En conclusión, describimos nuevas variantes patógenas en
RAD51C
y
RAD51D Opiniones y mostraron que truncar las mutaciones en ambos genes se podrían encontrar en el 3% de los pacientes OC Checa de alto riesgo. Nuestros resultados indican que el inicio de la CO en los portadores de mutaciones podría ser menor de lo esperado. Proponemos que el análisis de mutaciones de
RAD51C
y
RAD51D
debería ser implementado en la prueba de panel de genes múltiples integral en pacientes de alto riesgo de OC. Sin embargo, otros estudios en diferentes poblaciones pueden ayudar a mejorar las estimaciones del impacto clínico para los portadores de mutaciones en la línea germinal y permitir la determinación de un examen adecuado, seguimiento, prevención o estrategias.
Información de Apoyo
S1 Tabla . . PCR primer secuencias de
Resumen de los cebadores de PCR utilizados para la secuenciación, análisis de ADNc y la gestión de recursos humanos
doi:. 10.1371 /journal.pone.0127711.s001 gratis (DOCX)
S2 tabla.
in silico
predicción para las variantes de cambio de sentido.

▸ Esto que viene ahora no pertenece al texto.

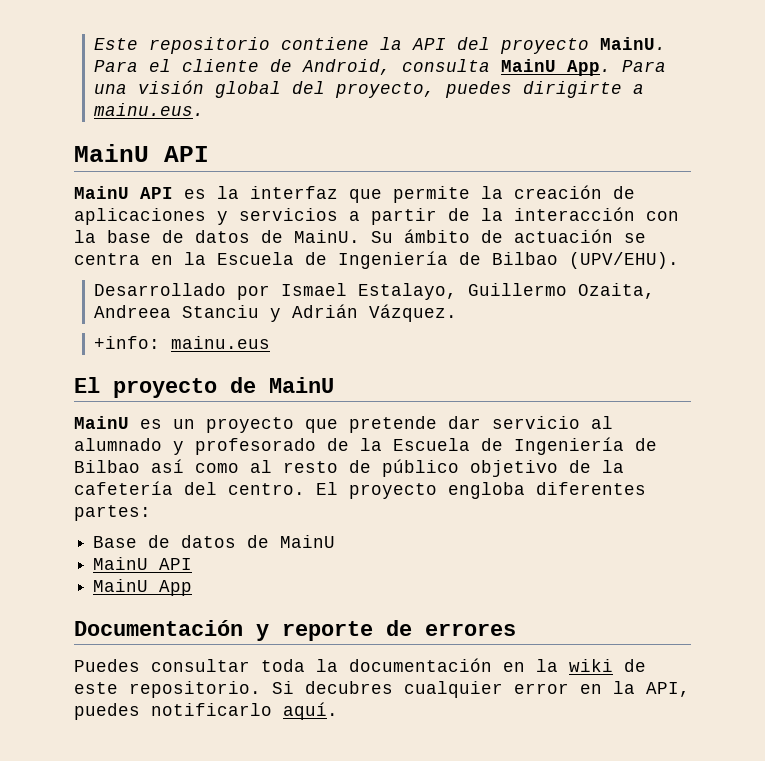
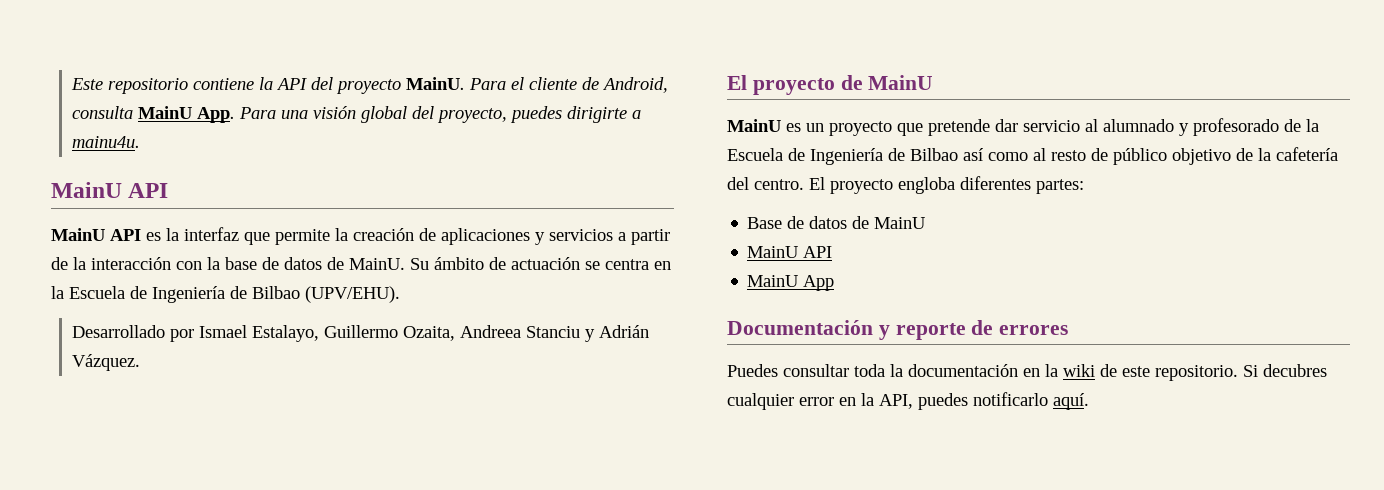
[94,103,205,116] mainu.eus. -> [71,136,140,148] mainu4u.
[94,336,271,349] // +info: mainu.eus -> (140, 362) none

Predicción del análisis Red de missense variantes raras identificadas en el
RAD51C
y
RAD51D
genes y la frecuencia de estas variantes en la secuenciación del exoma . y 1000 genomas proyectos
doi: 10.1371 /journal.pone.0127711.s002 gratis (DOCX)
S3 Tabla.
RAD51C
y
variantes RAD51D
secuencia descrita anteriormente
alteraciones (polimorfismos, variantes intrónicas) encontrado en nuestro estudio
doi:.. 10.1371 /journal.pone.0127711.s003
(DOCX)
S4 Tabla. Características de los pacientes portadores de
RAD51D
patógena mutación
Edad de inicio de 21 pacientes y 15 pacientes OC BC llevan
RAD51D
mutaciones en los estudios publicados hasta el momento
doi:.. 10.1371 /journal.pone.0127711.s004 gratis (DOCX)
Reconocimientos
Dedicado a la memoria de nuestro compañero y amigo, Petr Pohlreich, que falleció cuando el manuscrito estaba siendo escrito.
queremos agradecer a Marie Epsteinova y Marketa Dostálová por su excelente apoyo y pacientes técnica y sus familias para contribuir en este estudio.